TASK DETAILS = Scan the data below for lines holding the word "align", and copy each line found.

DATA FOR THIS EXERCISE =
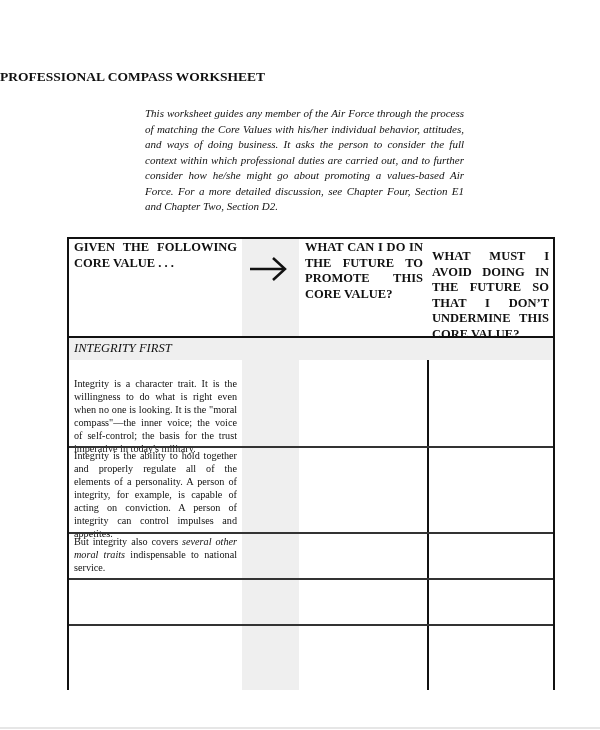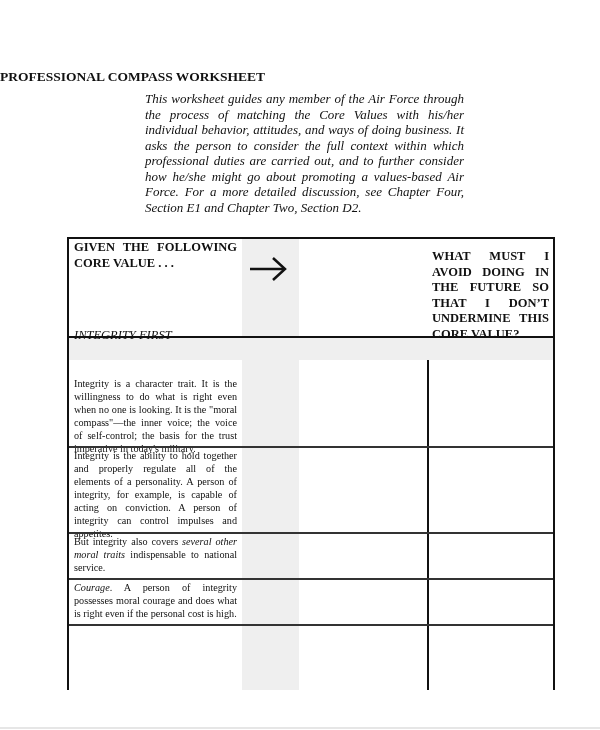--- a/index.html
+++ b/index.html
@@ -5,22 +5,22 @@
   html, body { margin: 0; padding: 0; }
   body {
     width: 600px; height: 730px; background: #ffffff; position: relative; overflow: hidden;
     font-family: "Liberation Serif", "DejaVu Serif", serif; color: #111;
   }
   .title {
     position: absolute; left: 0; width: 600px; top: 69px; 
     font-weight: bold; font-size: 13.5px; letter-spacing: 0px;
   }
   .intro {
-    position: absolute; left: 145px; width: 319px; top: 91px;
-    font-style: italic; font-size: 13px; line-height: 15.5px; text-align: justify;
+    position: absolute; left: 145px; width: 319px; top: 106px;
+    font-style: italic; font-size: 11px; line-height: 15.5px; text-align: justify;
   }
   .table {
     position: absolute; left: 67px; top: 237px; width: 488px; height: 453px;
   }
   .border-top { position: absolute; left: 0; top: 0; width: 488px; height: 2px; background: #111; }
   .border-left { position: absolute; left: 0; top: 0; width: 2px; height: 453px; background: #111; }
   .border-right { position: absolute; left: 486px; top: 0; width: 2px; height: 453px; background: #111; }
   .hdr-bottom { position: absolute; left: 0; top: 99px; width: 488px; height: 2px; background: #111; }
   .gray-col { position: absolute; left: 175px; top: 2px; width: 57px; height: 451px; background: #efefef; }
   .hdr-cell {
@@ -29,21 +29,21 @@
   .h1 { left: 7px; top: 3px; width: 163px; }
   .h3 { left: 238px; top: 3px; width: 118px; }
   .h4 { left: 365px; top: 3px; width: 117px; margin-top: 9px; }
   .arrow {
     position: absolute; left: 181px; top: 17px; width: 40px; height: 30px;
   }
   .section-band {
     position: absolute; left: 2px; top: 101px; width: 484px; height: 22px; background: #efefef;
   }
   .section-label {
-    position: absolute; left: 7px; top: 91px; font-style: italic; font-size: 12.5px;
+    position: absolute; left: 7px; top: 104px; font-style: italic; font-size: 12.5px;
   }
   .band-col1 { position: absolute; left: 2px; top: 123px; width: 173px; height: 330px; background: #fff; }
   .band-col34 { position: absolute; left: 232px; top: 123px; width: 254px; height: 330px; background: #fff; }
   .vline { position: absolute; left: 360px; top: 123px; width: 1.5px; height: 330px; background: #111; }
   .row-line { position: absolute; left: 2px; width: 484px; height: 1.5px; background: #333; }
   .row-text {
     position: absolute; left: 7px; width: 163px; font-size: 10.2px; line-height: 13px; text-align: justify;
   }
   .row-text i { font-style: italic; }
   .bottom-line { position: absolute; left: 0; top: 727px; width: 600px; height: 2px; background: #e6e6e6; }
@@ -58,38 +58,38 @@
   <div class="gray-col"></div>
   <div class="border-top"></div>
   <div class="border-left"></div>
   <div class="border-right"></div>
 
   <div class="hdr-cell h1">GIVEN THE FOLLOWING CORE VALUE . . .</div>
   <svg class="arrow" viewBox="0 0 40 30">
     <line x1="2" y1="15" x2="36" y2="15" stroke="#111" stroke-width="2.5"></line>
     <polyline points="25,4 37,15 25,26" fill="none" stroke="#111" stroke-width="2.5"></polyline>
   </svg>
+  <div class="hdr-cell h3">WHAT CAN I DO IN THE FUTURE TO PROMOTE THIS CORE VALUE?</div>
   <div class="hdr-cell h4">WHAT MUST I AVOID DOING IN THE FUTURE SO THAT I DON’T UNDERMINE THIS CORE VALUE?</div>
 
   <div class="hdr-bottom"></div>
 
   <div class="section-band"></div>
   <div class="section-label">INTEGRITY FIRST</div>
 
   <div class="band-col1"></div>
   <div class="band-col34"></div>
   <div class="vline"></div>
 
   <div class="row-text" style="top:140px;">Integrity is a character trait.  It is the willingness to do what is right even when no one is looking.  It is the "moral compass"—the inner voice; the voice of self-control; the basis for the trust imperative in today's military.</div>
   <div class="row-line" style="top:209px;"></div>
 
   <div class="row-text" style="top:212px;">Integrity is the ability to hold together and properly regulate all of the elements of a personality.  A person of integrity, for example, is capable of acting on conviction.  A person of integrity can control impulses and appetites.</div>
   <div class="row-line" style="top:295px;"></div>
 
   <div class="row-text" style="top:298px;"><span>But integrity also covers </span><i>several other moral traits</i><span> indispensable to national service.</span></div>
   <div class="row-line" style="top:341px;"></div>
 
-  <div class="row-text" style="top:344px;"><i>Courage</i><span>.    A person of integrity possesses moral courage and does what is right even if the personal cost is high.</span></div>
   <div class="row-line" style="top:387px;"></div>
 
 </div>
 
 <div class="bottom-line"></div>
 
 </body></html>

WRITTEN SOLUTION =
-    font-style: italic; font-size: 13px; line-height: 15.5px; text-align: justify;
+    font-style: italic; font-size: 11px; line-height: 15.5px; text-align: justify;
     position: absolute; left: 7px; width: 163px; font-size: 10.2px; line-height: 13px; text-align: justify;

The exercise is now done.